アルミニウムのリサイクルはアルミ缶で94%

アルミニウムの場合、製錬に大量の電力を使うことから、2度のオイルショックを経てエネルギー価格が高騰した日本では1990年代以降、ボーキサイトから製錬する新地金の国内生産は減少し、現在では100%海外から輸入するようになりました。アルミ缶やスクラップから再生地金を作るときに必要な電力は原料となるボーキサイトからの製錬で新地金を作るときに比べ、わずか3%で済むため、国内ではより省エネルギー性の高い再生地金の生産が中心となっています。2020年に国内消費された地金327万トンに対して、国内生産の再生地金は37%にあたる122万トン、輸入される再生地金が17%の57万トンと、再生地金が全体の55%を占めています。
他の元素と化合しやすい性質を持つアルミは不純物を除去することが難しく、鉄に比べてリサイクルしにくいといわれますが、家庭、町内会、学校、小売店、事業所からのきめ細かい分別回収システムやリサイクル技術の向上によって、代表的な製品であるアルミ缶では2020年度94.0%と、極めて高いリサイクル率を誇ります(缶以外の用途や海外輸出を含む数値。アルミ缶からアルミ缶を再生するCAN To CANの再生率は71.0%)。
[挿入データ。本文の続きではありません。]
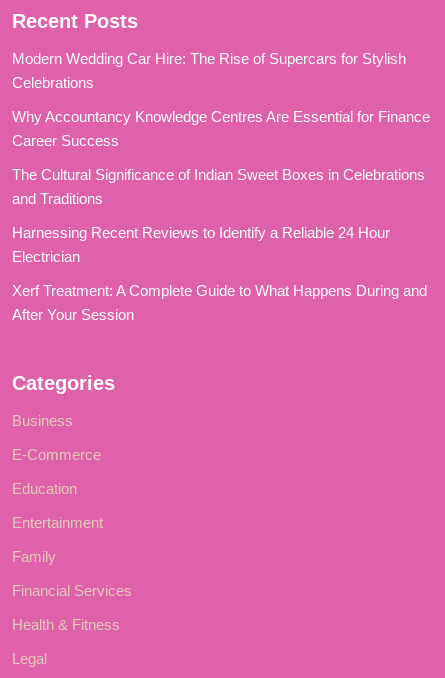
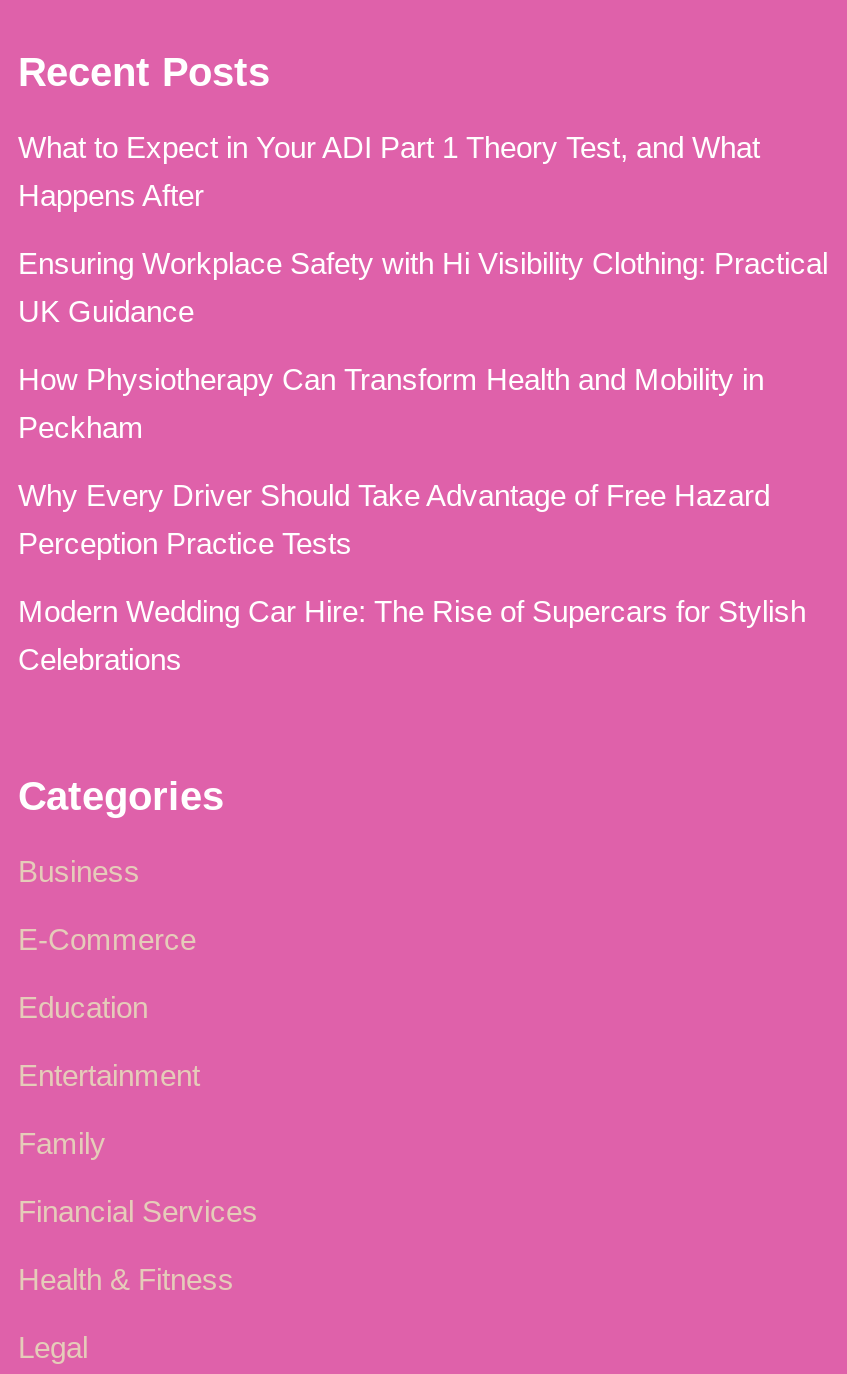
+ What to Expect in Your ADI Part 1 Theory Test, and What
+ Happens After
+ Ensuring Workplace Safety with Hi Visibility Clothing: Practical
+ UK Guidance
+ How Physiotherapy Can Transform Health and Mobility in
+ Peckham
+ Why Every Driver Should Take Advantage of Free Hazard
+ Perception Practice Tests

moved down: Modern Wedding Car Hire: The Rise of Supercars for Stylish | Celebrations

- Why Accountancy Knowledge Centres Are Essential for Finance
- Career Success
- The Cultural Significance of Indian Sweet Boxes in Celebrations
- and Traditions
- Harnessing Recent Reviews to Identify a Reliable 24 Hour
- Electrician
- Xerf Treatment: A Complete Guide to What Happens During and
- After Your Session
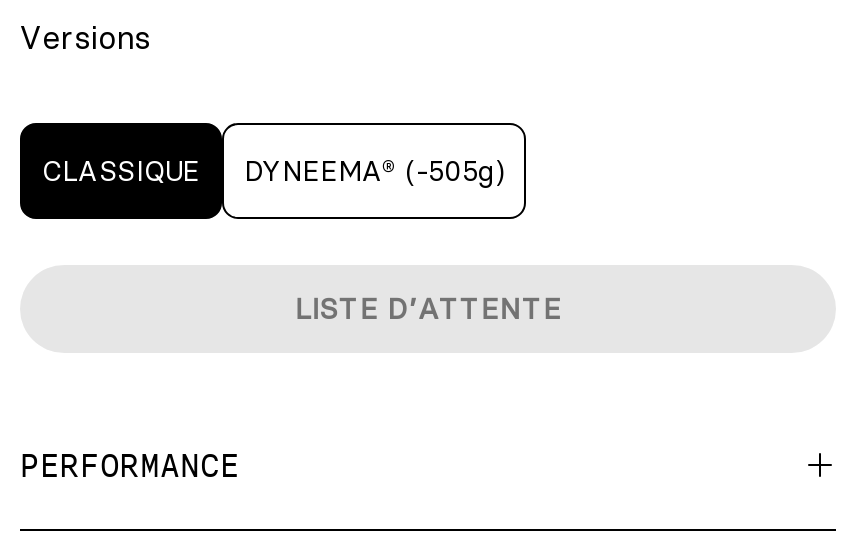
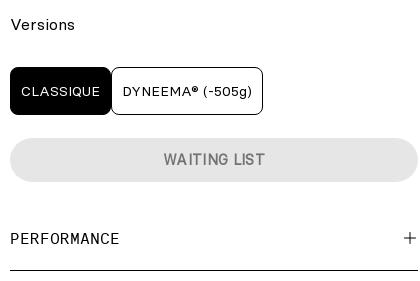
- LISTE D’ATTENTE
+ WAITING LIST
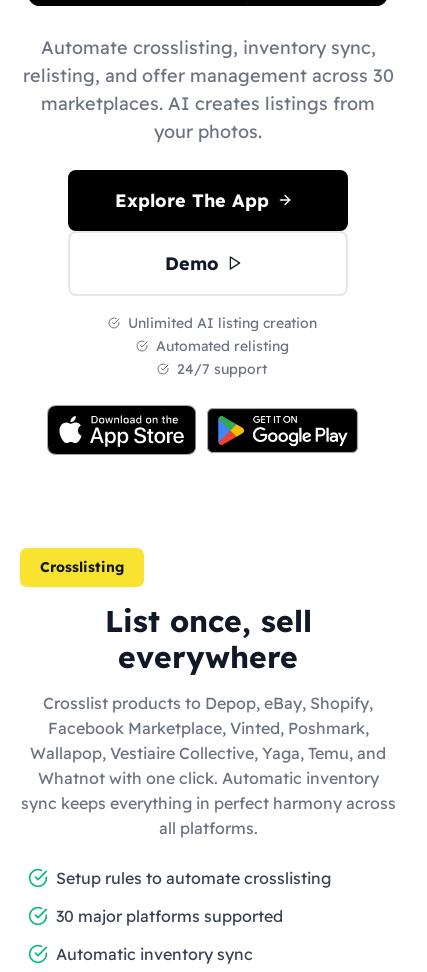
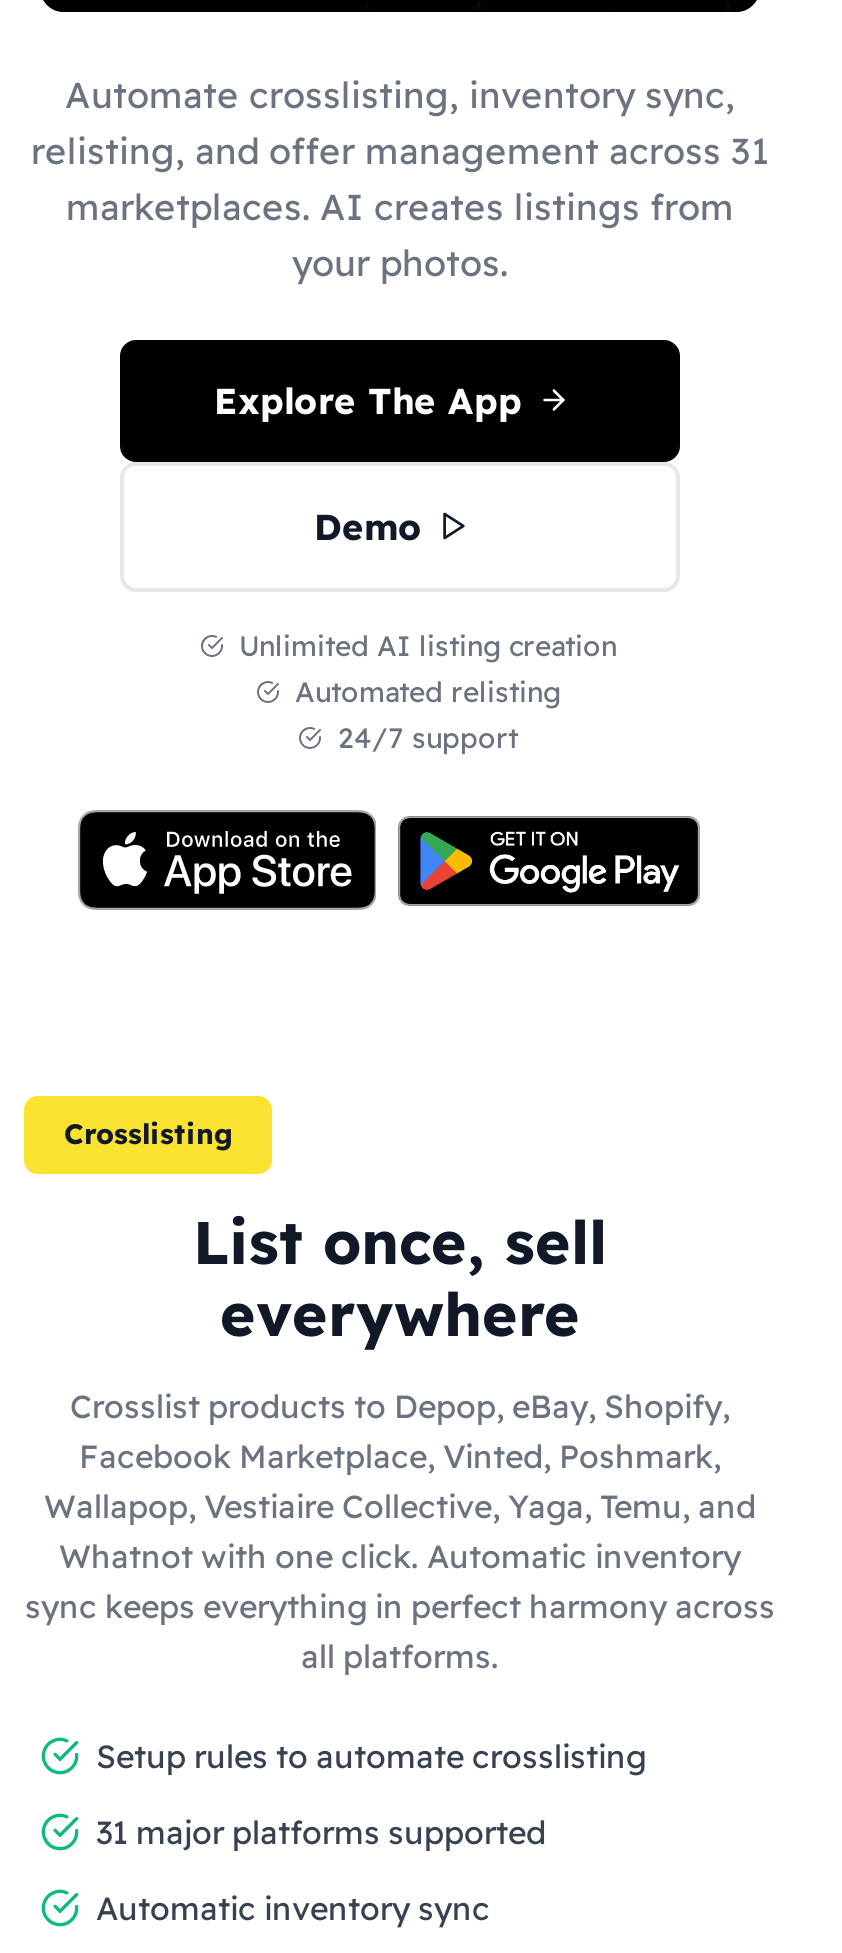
- relisting, and offer management across 30
+ relisting, and offer management across 31

- 30 major platforms supported
+ 31 major platforms supported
img_learn10_02出典:アルミ缶リサイクル協会
http://www.alumi-can.or.jp/publics/index/98/

紙のリサイクルは回収率80%以上、利用率は66%

紙は木材を原料とするパルプから作られるため、リサイクルを進める上で森林資源保護の観点が重視され、1970年代からリサイクルへの取り組みが強化されてきました。現在では木材=バイオマス資源であることから、カーボンニュートラルの視点で容器・包装への利用が見直されています。紙類は新聞、ダンボール、雑誌、飲料用紙パックなど製品の種類が多く、リサイクルに際しては、品質や特徴に応じた種類ごとの分別・回収が重要となります。日本における古紙の回収率は1970年に40%だったものが現在では80%を超えており、回収古紙の利用率は66%に達しています。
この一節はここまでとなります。